Could you return all of the entries below exactly, minus the pictures?

Records provided
== Segment start ==

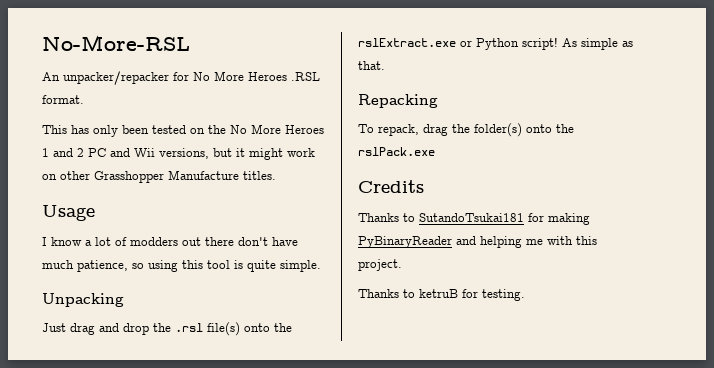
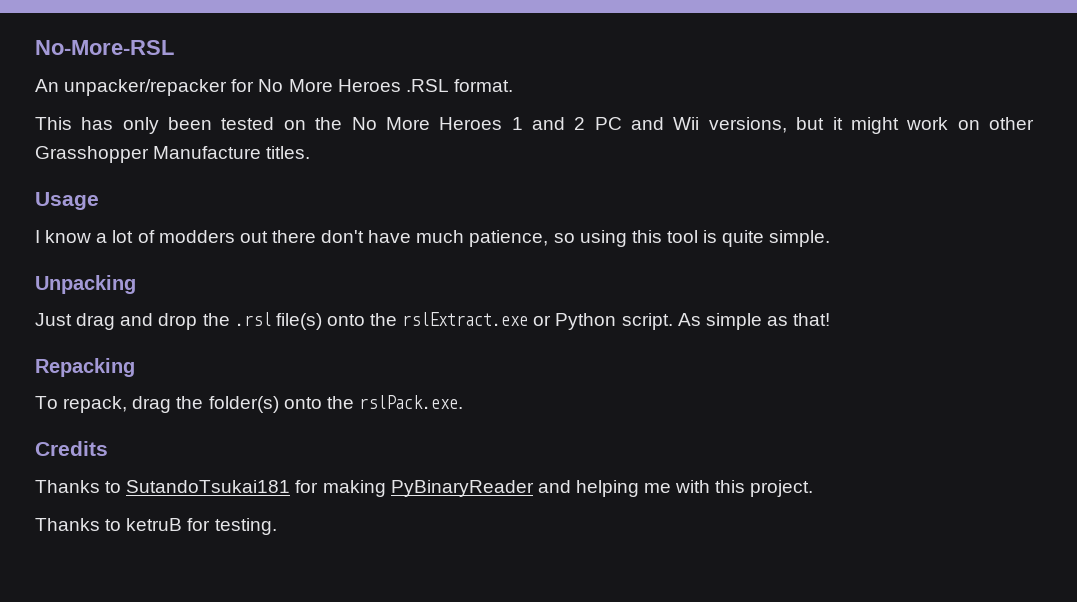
- Just drag and drop the .rsl file(s) onto the rslExtract.exe or Python script!
+ Just drag and drop the .rsl file(s) onto the rslExtract.exe or Python script.
- As simple as that.
+ As simple as that!
- To repack, drag the folder(s) onto the rslPack.exe
+ To repack, drag the folder(s) onto the rslPack.exe.

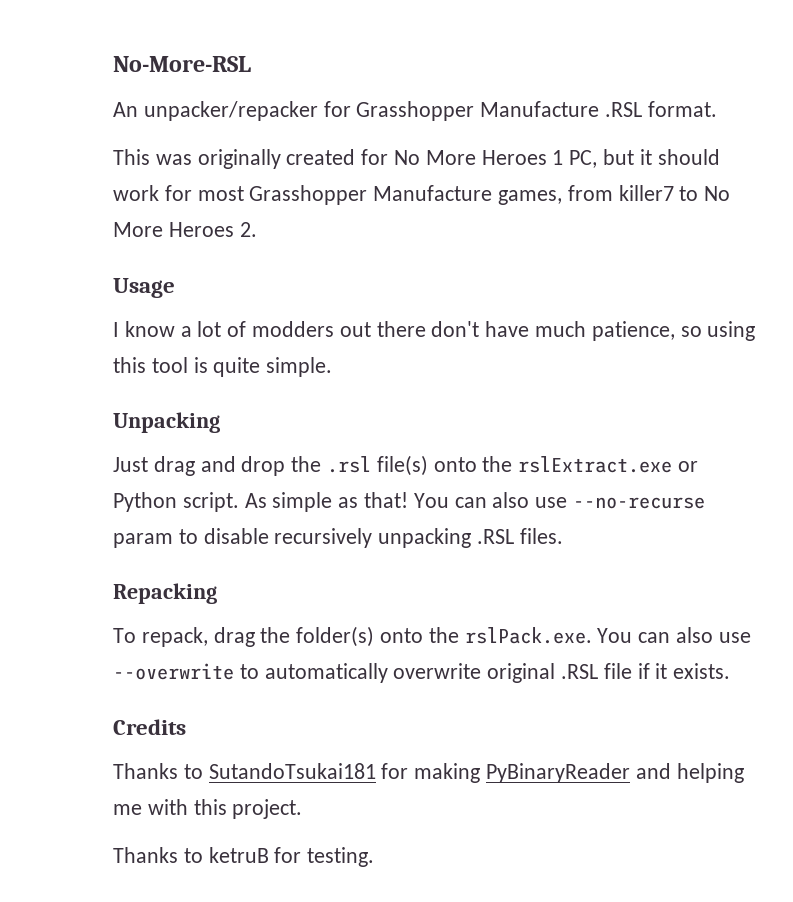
- An unpacker/repacker for No More Heroes .RSL format.
+ An unpacker/repacker for Grasshopper Manufacture .RSL format.
- This has only been tested on the No More Heroes 1 and 2 PC and Wii versions, but it might work on other Grasshopper Manufacture titles.
+ This was originally created for No More Heroes 1 PC, but it should work for most Grasshopper Manufacture games, from killer7 to No More Heroes 2.
+ You can also use --no-recurse param to disable recursively unpacking .RSL files.
- To repack, drag the folder(s) onto the rslPack.exe.
+ To repack, drag the folder(s) onto the rslPack.exe. You can also use --overwrite to automatically overwrite original .RSL file if it exists.

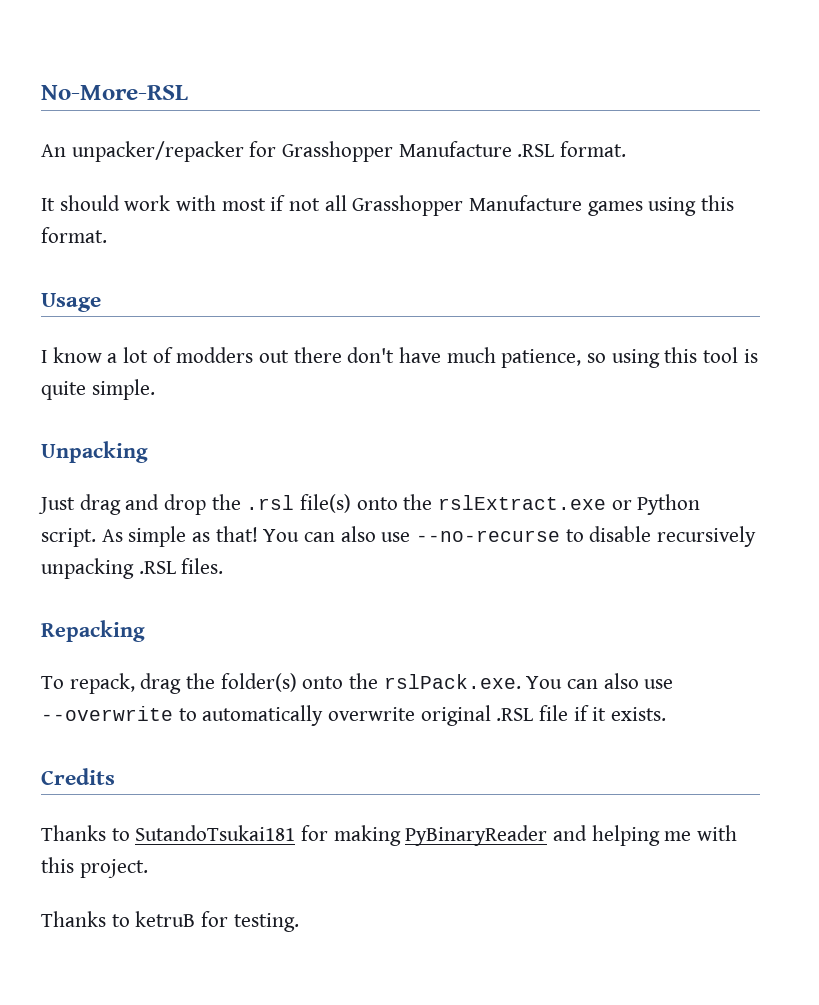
- This was originally created for No More Heroes 1 PC, but it should work for most Grasshopper Manufacture games, from killer7 to No More Heroes 2.
+ It should work with most if not all Grasshopper Manufacture games using this format.
- You can also use --no-recurse param to disable recursively unpacking .RSL files.
+ You can also use --no-recurse to disable recursively unpacking .RSL files.

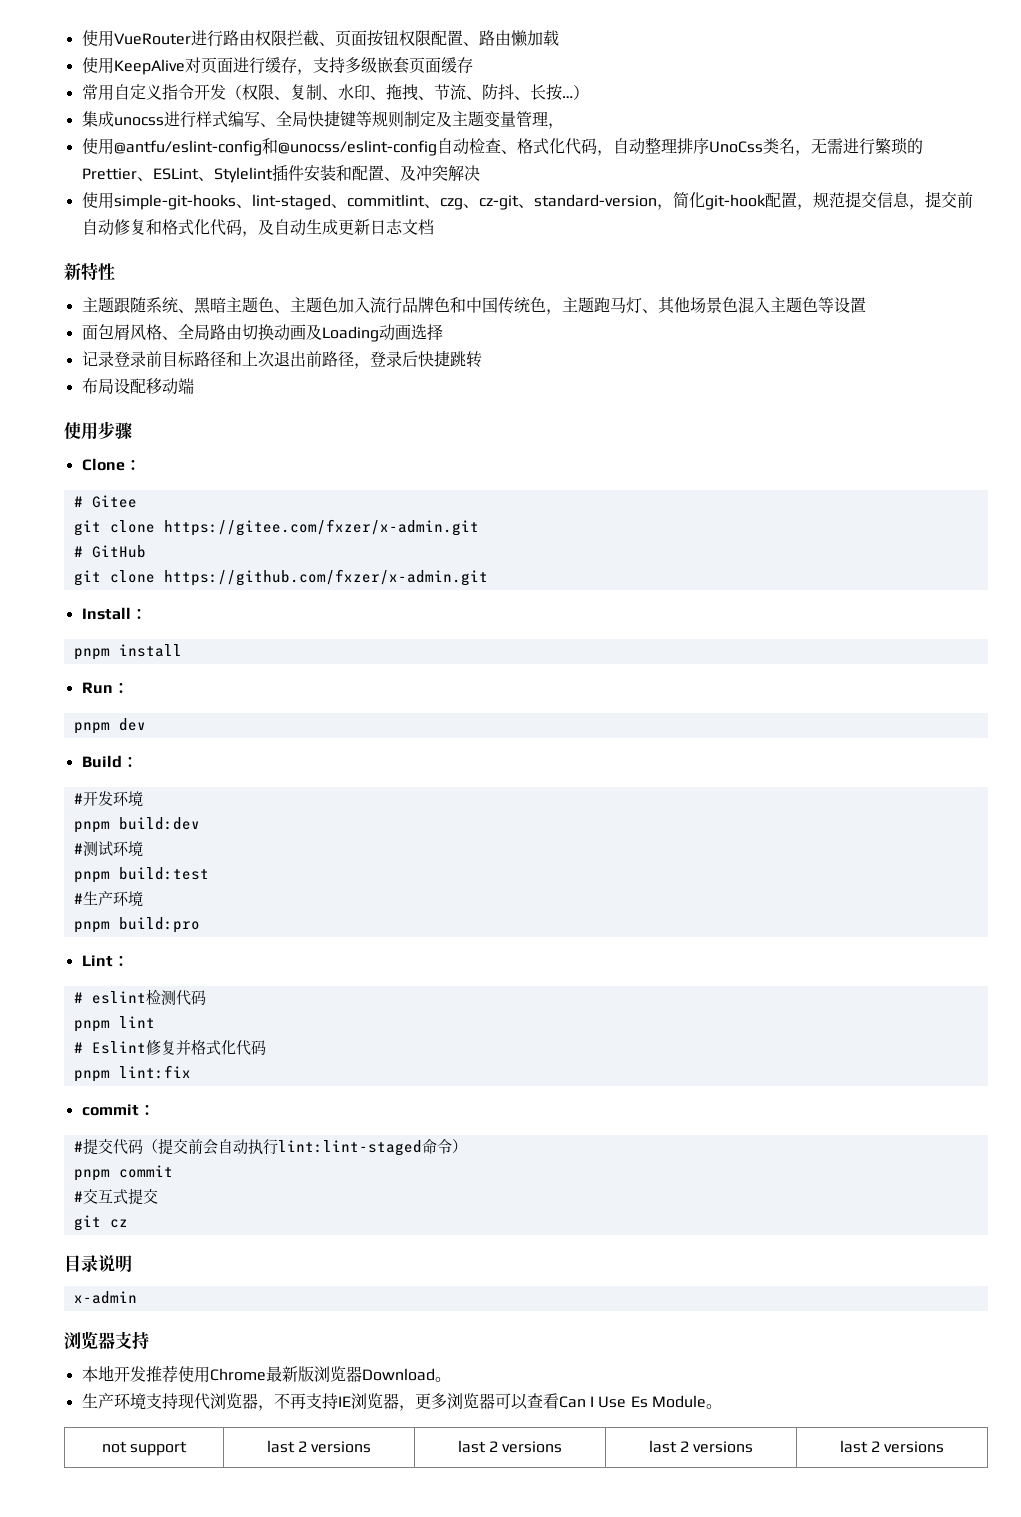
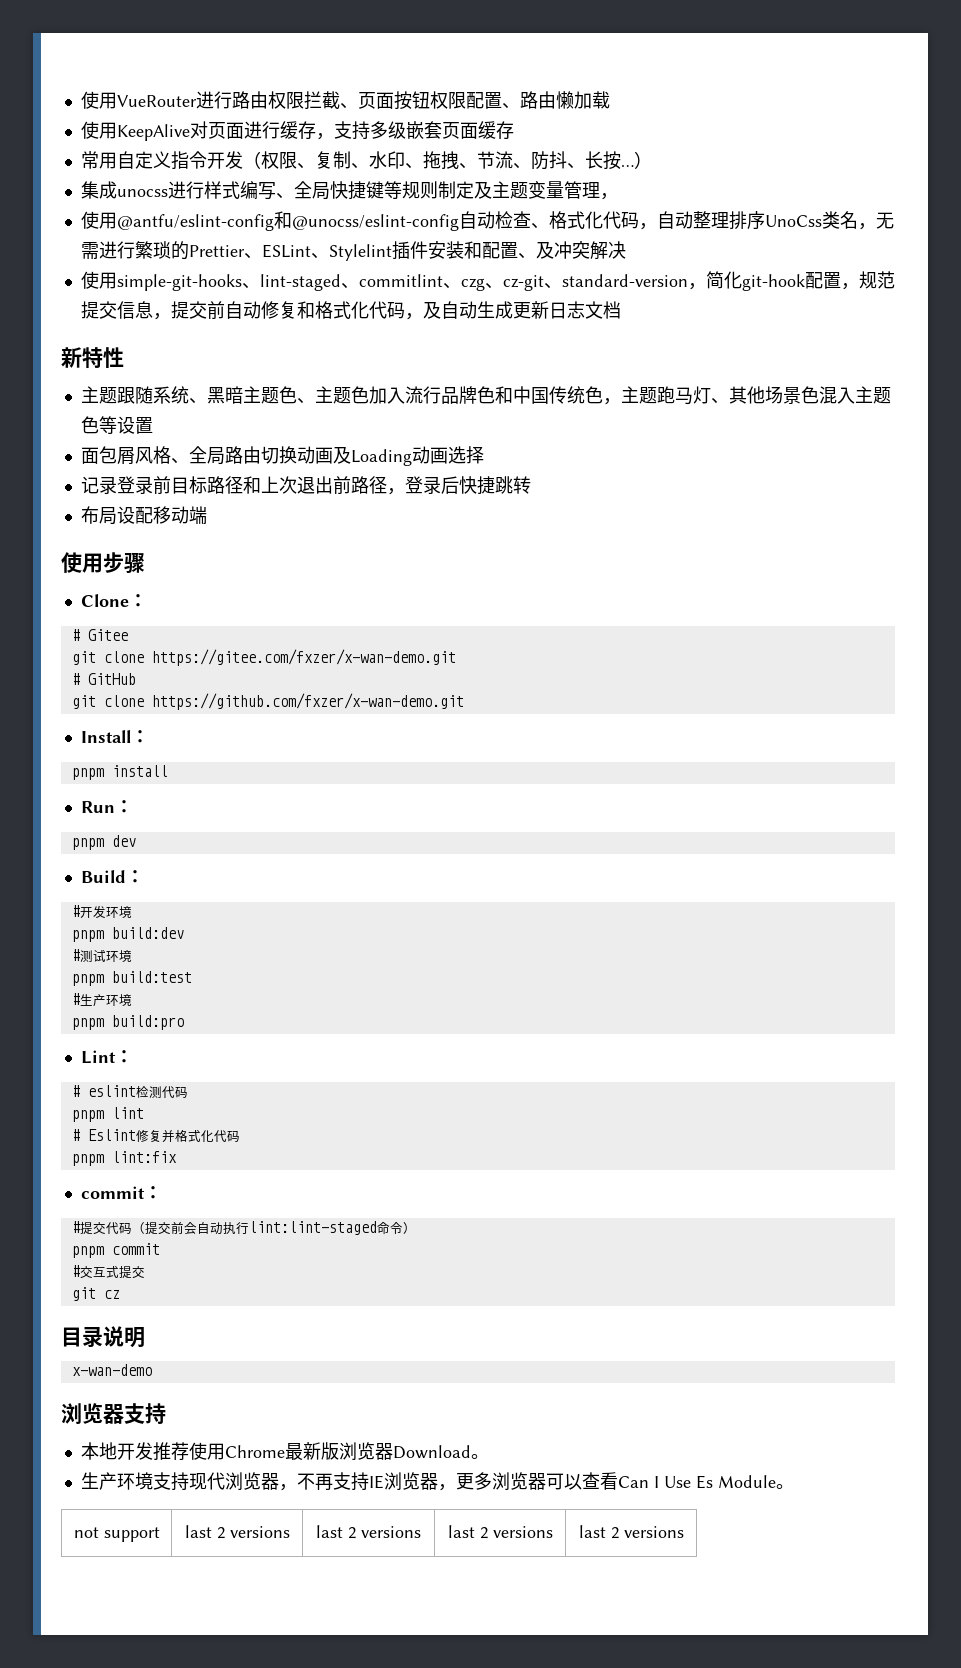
- git clone https://gitee.com/fxzer/x-admin.git
+ git clone https://gitee.com/fxzer/x-wan-demo.git
- git clone https://github.com/fxzer/x-admin.git
+ git clone https://github.com/fxzer/x-wan-demo.git
- x-admin
+ x-wan-demo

== Segment end ==

Result for this exercise
- Just drag and drop the .rsl file(s) onto the rslExtract.exe or Python script!
+ Just drag and drop the .rsl file(s) onto the rslExtract.exe or Python script.
- As simple as that.
+ As simple as that!
- To repack, drag the folder(s) onto the rslPack.exe
+ To repack, drag the folder(s) onto the rslPack.exe.

- An unpacker/repacker for No More Heroes .RSL format.
+ An unpacker/repacker for Grasshopper Manufacture .RSL format.
- This has only been tested on the No More Heroes 1 and 2 PC and Wii versions, but it might work on other Grasshopper Manufacture titles.
+ This was originally created for No More Heroes 1 PC, but it should work for most Grasshopper Manufacture games, from killer7 to No More Heroes 2.
+ You can also use --no-recurse param to disable recursively unpacking .RSL files.
- To repack, drag the folder(s) onto the rslPack.exe.
+ To repack, drag the folder(s) onto the rslPack.exe. You can also use --overwrite to automatically overwrite original .RSL file if it exists.

- This was originally created for No More Heroes 1 PC, but it should work for most Grasshopper Manufacture games, from killer7 to No More Heroes 2.
+ It should work with most if not all Grasshopper Manufacture games using this format.
- You can also use --no-recurse param to disable recursively unpacking .RSL files.
+ You can also use --no-recurse to disable recursively unpacking .RSL files.

- git clone https://gitee.com/fxzer/x-admin.git
+ git clone https://gitee.com/fxzer/x-wan-demo.git
- git clone https://github.com/fxzer/x-admin.git
+ git clone https://github.com/fxzer/x-wan-demo.git
- x-admin
+ x-wan-demo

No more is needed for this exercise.